BEGIN
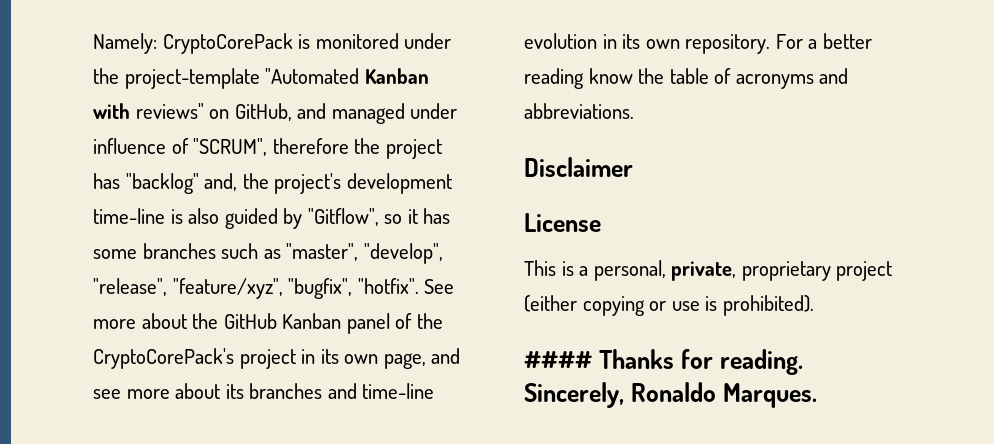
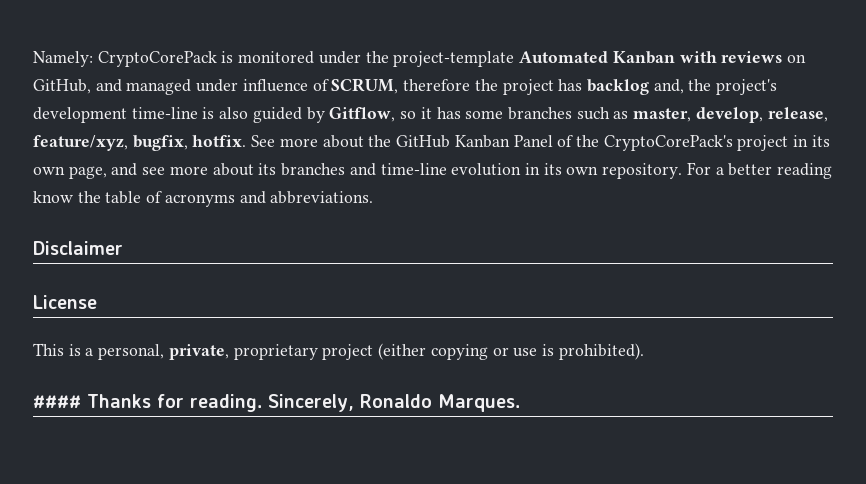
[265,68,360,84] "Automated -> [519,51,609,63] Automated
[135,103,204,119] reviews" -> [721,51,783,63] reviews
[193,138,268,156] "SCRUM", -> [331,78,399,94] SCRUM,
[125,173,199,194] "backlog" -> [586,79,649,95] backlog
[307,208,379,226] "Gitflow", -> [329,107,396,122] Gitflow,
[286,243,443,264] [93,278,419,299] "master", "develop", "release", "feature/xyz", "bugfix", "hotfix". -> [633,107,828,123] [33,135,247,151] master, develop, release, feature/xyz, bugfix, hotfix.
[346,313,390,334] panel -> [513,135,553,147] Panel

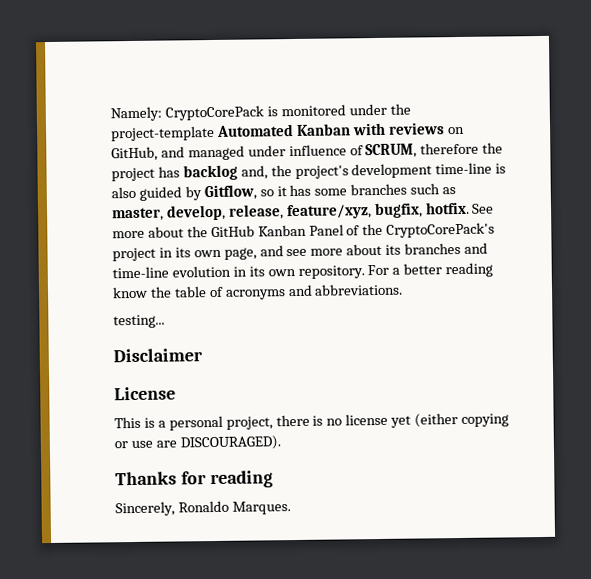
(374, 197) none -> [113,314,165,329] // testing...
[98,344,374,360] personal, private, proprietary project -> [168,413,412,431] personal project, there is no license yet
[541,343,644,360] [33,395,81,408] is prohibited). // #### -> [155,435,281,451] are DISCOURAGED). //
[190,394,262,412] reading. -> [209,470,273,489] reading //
END
Problem to solve:
Give back the whole listing exactly as it stands. No pictures belong in the copy.

Result below:
[265,68,360,84] "Automated -> [519,51,609,63] Automated
[135,103,204,119] reviews" -> [721,51,783,63] reviews
[193,138,268,156] "SCRUM", -> [331,78,399,94] SCRUM,
[125,173,199,194] "backlog" -> [586,79,649,95] backlog
[307,208,379,226] "Gitflow", -> [329,107,396,122] Gitflow,
[286,243,443,264] [93,278,419,299] "master", "develop", "release", "feature/xyz", "bugfix", "hotfix". -> [633,107,828,123] [33,135,247,151] master, develop, release, feature/xyz, bugfix, hotfix.
[346,313,390,334] panel -> [513,135,553,147] Panel

(374, 197) none -> [113,314,165,329] // testing...
[98,344,374,360] personal, private, proprietary project -> [168,413,412,431] personal project, there is no license yet
[541,343,644,360] [33,395,81,408] is prohibited). // #### -> [155,435,281,451] are DISCOURAGED). //
[190,394,262,412] reading. -> [209,470,273,489] reading //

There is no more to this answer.